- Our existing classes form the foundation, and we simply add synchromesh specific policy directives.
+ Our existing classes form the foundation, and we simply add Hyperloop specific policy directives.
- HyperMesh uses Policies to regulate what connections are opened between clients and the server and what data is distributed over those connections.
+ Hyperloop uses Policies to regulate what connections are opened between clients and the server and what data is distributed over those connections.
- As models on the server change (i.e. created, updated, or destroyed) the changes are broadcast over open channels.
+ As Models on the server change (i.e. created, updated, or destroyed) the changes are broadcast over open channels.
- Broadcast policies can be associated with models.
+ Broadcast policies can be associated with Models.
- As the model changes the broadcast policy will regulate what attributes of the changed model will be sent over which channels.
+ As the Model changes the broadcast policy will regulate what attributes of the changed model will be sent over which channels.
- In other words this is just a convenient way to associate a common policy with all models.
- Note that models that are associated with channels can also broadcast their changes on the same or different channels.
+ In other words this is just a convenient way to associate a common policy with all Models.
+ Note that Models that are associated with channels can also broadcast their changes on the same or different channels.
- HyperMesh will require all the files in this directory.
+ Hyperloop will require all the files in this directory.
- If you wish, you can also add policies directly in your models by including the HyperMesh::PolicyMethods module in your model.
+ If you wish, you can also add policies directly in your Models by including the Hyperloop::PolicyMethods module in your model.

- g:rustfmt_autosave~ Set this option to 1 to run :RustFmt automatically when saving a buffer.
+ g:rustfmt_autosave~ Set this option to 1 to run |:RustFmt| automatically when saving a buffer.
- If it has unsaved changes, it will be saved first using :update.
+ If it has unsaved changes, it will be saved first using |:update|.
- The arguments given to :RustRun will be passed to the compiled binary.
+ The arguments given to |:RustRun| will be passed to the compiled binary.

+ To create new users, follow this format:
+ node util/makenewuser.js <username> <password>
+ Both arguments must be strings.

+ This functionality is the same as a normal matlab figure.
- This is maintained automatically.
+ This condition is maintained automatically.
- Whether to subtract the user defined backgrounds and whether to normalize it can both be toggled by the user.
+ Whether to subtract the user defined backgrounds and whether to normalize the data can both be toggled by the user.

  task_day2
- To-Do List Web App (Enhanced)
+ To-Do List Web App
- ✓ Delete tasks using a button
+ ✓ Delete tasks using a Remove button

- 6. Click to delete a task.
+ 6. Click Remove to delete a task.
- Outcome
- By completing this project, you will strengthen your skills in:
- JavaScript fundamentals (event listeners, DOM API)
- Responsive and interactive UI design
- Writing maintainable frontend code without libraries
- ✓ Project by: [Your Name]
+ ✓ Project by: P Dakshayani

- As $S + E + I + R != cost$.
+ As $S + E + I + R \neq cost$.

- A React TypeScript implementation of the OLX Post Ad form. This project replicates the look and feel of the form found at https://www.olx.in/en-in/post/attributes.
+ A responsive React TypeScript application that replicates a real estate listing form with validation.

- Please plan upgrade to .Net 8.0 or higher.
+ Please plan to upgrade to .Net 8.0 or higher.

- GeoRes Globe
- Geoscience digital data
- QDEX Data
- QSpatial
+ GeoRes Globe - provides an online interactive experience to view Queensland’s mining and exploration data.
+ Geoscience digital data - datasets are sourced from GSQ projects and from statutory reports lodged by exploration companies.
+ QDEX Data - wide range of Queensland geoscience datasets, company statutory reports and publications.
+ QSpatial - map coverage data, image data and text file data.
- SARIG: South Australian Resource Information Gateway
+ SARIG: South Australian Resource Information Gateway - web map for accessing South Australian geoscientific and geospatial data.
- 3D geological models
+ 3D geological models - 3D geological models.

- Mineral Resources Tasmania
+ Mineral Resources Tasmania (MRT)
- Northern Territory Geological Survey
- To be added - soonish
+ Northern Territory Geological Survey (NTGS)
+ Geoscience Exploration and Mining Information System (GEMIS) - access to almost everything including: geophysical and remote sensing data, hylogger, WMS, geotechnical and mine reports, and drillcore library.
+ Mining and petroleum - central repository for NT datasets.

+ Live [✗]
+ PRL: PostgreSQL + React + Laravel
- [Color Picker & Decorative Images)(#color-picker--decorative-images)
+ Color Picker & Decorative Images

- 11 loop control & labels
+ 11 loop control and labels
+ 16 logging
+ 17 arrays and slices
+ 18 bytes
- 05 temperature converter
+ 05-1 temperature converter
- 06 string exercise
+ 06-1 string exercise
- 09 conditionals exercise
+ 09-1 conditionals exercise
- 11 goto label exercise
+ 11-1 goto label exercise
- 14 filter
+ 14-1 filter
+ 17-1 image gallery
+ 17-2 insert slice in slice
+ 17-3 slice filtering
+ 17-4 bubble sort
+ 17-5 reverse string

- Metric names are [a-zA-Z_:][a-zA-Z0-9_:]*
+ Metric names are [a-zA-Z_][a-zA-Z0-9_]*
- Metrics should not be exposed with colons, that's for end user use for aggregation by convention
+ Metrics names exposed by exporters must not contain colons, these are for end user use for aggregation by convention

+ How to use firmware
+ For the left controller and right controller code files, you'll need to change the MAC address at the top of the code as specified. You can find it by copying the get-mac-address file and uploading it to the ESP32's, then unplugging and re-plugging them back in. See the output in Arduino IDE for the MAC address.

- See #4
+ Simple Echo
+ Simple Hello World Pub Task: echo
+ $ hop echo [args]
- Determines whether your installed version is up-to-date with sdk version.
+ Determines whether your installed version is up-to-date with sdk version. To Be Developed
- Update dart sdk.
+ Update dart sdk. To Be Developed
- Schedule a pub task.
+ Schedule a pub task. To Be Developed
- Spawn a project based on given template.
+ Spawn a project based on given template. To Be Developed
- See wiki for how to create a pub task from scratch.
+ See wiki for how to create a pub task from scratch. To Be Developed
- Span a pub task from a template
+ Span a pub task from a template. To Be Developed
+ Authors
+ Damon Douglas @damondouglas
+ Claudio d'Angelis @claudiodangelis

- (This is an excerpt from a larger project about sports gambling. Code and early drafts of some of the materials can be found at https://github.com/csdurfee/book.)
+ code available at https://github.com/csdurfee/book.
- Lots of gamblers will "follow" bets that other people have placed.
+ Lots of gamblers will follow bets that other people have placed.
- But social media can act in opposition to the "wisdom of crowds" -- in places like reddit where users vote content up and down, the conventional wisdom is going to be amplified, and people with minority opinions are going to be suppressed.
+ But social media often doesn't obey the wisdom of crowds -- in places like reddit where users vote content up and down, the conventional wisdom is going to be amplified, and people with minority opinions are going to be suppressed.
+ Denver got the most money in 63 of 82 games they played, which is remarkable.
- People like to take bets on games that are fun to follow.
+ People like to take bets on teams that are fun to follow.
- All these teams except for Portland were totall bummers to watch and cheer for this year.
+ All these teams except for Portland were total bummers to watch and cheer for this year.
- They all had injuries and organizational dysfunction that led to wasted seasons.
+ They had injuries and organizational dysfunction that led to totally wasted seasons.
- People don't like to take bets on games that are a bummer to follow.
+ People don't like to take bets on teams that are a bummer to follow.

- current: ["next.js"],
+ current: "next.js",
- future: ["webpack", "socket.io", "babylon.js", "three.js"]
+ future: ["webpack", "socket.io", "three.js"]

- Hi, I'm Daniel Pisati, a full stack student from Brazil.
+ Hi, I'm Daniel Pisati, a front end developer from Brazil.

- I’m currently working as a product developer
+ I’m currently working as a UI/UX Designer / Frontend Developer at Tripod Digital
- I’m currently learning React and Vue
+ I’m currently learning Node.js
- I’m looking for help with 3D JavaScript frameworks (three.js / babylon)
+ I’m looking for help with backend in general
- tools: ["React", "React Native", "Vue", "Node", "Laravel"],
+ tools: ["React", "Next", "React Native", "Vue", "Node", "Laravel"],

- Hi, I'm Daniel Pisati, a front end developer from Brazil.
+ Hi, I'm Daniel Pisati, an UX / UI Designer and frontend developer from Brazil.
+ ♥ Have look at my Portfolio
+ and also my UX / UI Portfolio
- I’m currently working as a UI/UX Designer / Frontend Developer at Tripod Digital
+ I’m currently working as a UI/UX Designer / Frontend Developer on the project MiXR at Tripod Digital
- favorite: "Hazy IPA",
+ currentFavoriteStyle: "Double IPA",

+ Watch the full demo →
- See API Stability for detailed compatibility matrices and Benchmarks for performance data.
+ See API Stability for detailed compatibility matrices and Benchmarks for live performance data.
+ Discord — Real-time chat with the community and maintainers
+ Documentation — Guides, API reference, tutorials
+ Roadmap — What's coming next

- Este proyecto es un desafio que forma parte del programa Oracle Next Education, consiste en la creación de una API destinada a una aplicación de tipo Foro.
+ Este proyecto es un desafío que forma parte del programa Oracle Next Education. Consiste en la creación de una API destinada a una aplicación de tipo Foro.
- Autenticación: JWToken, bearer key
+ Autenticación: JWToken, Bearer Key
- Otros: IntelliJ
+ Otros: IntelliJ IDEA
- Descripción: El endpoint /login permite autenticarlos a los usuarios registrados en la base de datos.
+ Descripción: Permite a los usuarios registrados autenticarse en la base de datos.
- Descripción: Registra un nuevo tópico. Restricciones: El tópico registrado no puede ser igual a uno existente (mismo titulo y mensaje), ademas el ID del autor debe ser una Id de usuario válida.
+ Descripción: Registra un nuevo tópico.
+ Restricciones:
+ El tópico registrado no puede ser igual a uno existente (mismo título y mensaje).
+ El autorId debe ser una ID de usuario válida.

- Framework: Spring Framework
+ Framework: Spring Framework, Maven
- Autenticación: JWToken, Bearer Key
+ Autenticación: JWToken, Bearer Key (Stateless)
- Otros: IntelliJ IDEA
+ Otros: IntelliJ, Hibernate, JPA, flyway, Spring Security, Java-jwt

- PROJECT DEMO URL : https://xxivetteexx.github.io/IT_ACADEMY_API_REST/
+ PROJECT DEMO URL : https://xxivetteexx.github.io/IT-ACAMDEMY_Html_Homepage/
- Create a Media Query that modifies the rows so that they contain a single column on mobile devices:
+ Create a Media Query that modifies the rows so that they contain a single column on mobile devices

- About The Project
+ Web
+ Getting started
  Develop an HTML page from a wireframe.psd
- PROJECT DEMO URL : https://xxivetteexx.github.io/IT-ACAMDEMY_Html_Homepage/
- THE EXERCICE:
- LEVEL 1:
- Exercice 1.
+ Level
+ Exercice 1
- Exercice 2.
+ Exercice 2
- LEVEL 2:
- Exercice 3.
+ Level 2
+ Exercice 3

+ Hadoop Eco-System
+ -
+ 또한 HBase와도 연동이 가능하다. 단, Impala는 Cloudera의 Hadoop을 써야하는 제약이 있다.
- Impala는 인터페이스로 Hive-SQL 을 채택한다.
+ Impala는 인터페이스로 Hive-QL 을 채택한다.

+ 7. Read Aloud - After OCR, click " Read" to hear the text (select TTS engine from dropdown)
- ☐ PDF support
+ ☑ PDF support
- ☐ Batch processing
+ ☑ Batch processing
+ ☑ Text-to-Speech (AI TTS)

......

→ What you have to do
Only lines containing the string "Picker" are needed. Pull each of them out of the records above.

→ Answer to the exercise
- [Color Picker & Decorative Images)(#color-picker--decorative-images)
+ Color Picker & Decorative Images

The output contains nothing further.